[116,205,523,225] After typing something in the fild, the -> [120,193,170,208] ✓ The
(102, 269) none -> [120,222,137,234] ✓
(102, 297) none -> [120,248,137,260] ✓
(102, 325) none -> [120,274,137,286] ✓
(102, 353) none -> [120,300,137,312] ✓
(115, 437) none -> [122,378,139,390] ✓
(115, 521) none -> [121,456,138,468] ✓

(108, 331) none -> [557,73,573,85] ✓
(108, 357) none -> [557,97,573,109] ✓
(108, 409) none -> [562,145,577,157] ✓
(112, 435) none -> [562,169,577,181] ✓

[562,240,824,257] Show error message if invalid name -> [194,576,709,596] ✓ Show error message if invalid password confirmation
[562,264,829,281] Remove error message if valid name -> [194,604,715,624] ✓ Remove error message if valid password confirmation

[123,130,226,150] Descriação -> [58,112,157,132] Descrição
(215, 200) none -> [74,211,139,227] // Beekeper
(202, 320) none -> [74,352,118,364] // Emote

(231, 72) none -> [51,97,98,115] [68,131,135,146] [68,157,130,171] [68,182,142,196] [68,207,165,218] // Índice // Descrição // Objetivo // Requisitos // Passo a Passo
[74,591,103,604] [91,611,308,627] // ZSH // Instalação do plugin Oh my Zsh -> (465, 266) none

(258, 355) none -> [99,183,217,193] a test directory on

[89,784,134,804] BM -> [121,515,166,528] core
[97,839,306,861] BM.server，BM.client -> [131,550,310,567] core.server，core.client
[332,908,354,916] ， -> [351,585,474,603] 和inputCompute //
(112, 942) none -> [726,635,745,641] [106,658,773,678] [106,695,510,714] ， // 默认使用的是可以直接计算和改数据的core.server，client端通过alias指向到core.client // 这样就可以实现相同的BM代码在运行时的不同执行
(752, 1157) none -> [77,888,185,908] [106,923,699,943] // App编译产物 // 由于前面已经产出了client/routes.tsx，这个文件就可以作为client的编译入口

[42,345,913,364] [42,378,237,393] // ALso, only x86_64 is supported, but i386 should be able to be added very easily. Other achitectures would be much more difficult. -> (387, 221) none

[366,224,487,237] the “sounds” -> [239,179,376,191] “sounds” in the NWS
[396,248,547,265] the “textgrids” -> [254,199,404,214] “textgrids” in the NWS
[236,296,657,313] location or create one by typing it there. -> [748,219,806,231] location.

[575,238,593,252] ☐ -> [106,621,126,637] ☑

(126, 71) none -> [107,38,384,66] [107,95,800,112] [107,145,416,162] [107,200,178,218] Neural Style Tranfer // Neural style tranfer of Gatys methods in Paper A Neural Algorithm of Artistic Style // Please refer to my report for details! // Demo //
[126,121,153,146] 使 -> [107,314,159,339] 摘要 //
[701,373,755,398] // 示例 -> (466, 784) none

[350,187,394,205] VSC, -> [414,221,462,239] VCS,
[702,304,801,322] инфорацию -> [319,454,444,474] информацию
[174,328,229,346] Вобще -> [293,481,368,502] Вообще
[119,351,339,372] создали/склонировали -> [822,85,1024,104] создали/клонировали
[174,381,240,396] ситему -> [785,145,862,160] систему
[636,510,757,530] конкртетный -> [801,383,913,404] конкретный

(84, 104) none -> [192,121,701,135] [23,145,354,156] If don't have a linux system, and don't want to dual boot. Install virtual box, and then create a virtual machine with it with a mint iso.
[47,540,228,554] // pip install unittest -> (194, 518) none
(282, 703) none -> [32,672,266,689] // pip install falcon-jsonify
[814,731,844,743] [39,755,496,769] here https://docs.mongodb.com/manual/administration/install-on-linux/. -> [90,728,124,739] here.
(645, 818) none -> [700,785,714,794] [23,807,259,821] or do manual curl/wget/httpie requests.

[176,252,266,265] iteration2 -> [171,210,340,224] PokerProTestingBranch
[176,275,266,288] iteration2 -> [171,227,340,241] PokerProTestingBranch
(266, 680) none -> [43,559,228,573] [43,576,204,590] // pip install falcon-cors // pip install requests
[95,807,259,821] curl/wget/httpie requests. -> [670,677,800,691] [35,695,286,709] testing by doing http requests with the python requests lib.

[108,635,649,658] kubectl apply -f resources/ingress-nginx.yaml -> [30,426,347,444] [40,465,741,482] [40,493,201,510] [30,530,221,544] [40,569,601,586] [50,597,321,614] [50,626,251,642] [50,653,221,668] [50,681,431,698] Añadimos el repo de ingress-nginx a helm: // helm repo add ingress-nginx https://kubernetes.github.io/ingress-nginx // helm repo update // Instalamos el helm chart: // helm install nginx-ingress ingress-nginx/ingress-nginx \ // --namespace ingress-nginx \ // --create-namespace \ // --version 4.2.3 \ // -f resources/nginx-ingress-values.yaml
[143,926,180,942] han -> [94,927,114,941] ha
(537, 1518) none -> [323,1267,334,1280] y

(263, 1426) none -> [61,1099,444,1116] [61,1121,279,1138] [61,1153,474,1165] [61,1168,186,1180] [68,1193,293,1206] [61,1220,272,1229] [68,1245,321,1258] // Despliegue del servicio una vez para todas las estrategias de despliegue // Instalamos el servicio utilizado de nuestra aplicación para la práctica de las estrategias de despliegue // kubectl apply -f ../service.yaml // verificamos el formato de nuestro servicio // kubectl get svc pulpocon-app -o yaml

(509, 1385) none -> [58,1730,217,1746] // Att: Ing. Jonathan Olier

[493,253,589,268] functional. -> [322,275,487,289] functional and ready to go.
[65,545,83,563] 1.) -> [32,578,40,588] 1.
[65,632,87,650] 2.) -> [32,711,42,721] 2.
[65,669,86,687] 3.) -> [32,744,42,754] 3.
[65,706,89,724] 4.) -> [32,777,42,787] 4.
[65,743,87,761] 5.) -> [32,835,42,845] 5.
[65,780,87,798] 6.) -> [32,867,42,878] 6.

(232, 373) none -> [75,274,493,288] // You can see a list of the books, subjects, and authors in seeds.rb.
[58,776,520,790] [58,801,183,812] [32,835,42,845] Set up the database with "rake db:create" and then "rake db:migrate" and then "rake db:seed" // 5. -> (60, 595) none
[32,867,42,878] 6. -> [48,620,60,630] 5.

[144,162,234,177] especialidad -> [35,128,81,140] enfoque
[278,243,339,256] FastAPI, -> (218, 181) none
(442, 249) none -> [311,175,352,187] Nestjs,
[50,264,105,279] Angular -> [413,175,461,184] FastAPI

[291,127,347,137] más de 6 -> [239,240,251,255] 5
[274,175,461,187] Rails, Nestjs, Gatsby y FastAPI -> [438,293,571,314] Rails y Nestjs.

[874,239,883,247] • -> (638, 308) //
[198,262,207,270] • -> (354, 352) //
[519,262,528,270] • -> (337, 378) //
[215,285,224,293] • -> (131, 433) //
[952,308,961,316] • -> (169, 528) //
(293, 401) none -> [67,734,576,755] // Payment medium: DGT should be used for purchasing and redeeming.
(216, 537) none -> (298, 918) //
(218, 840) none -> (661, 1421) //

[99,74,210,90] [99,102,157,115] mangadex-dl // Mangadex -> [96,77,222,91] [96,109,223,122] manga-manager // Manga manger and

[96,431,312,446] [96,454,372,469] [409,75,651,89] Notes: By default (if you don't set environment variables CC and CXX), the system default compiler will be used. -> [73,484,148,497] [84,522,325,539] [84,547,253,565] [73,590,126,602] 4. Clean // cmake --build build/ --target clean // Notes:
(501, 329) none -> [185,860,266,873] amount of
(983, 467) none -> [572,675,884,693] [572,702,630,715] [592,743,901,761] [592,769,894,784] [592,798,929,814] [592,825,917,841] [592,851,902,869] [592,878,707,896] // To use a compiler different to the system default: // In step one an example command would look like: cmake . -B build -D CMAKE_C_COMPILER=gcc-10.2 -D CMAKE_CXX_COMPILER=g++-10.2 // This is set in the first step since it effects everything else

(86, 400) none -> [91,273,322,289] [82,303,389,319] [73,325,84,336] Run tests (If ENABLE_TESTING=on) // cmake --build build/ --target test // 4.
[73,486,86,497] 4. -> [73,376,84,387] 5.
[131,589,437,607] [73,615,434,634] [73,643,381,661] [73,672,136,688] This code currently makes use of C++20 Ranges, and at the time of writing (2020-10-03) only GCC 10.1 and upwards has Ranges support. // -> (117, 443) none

+ + + +

* **Problem to work on**
Print the lines above from the one with "[636,510,757,530] конкртетный ->" through the one with "[95,807,259,821] curl/wget/httpie requests.", both included, exactly as written and nothing more.

* **Output of the exercise**
[636,510,757,530] конкртетный -> [801,383,913,404] конкретный

(84, 104) none -> [192,121,701,135] [23,145,354,156] If don't have a linux system, and don't want to dual boot. Install virtual box, and then create a virtual machine with it with a mint iso.
[47,540,228,554] // pip install unittest -> (194, 518) none
(282, 703) none -> [32,672,266,689] // pip install falcon-jsonify
[814,731,844,743] [39,755,496,769] here https://docs.mongodb.com/manual/administration/install-on-linux/. -> [90,728,124,739] here.
(645, 818) none -> [700,785,714,794] [23,807,259,821] or do manual curl/wget/httpie requests.

[176,252,266,265] iteration2 -> [171,210,340,224] PokerProTestingBranch
[176,275,266,288] iteration2 -> [171,227,340,241] PokerProTestingBranch
(266, 680) none -> [43,559,228,573] [43,576,204,590] // pip install falcon-cors // pip install requests
[95,807,259,821] curl/wget/httpie requests. -> [670,677,800,691] [35,695,286,709] testing by doing http requests with the python requests lib.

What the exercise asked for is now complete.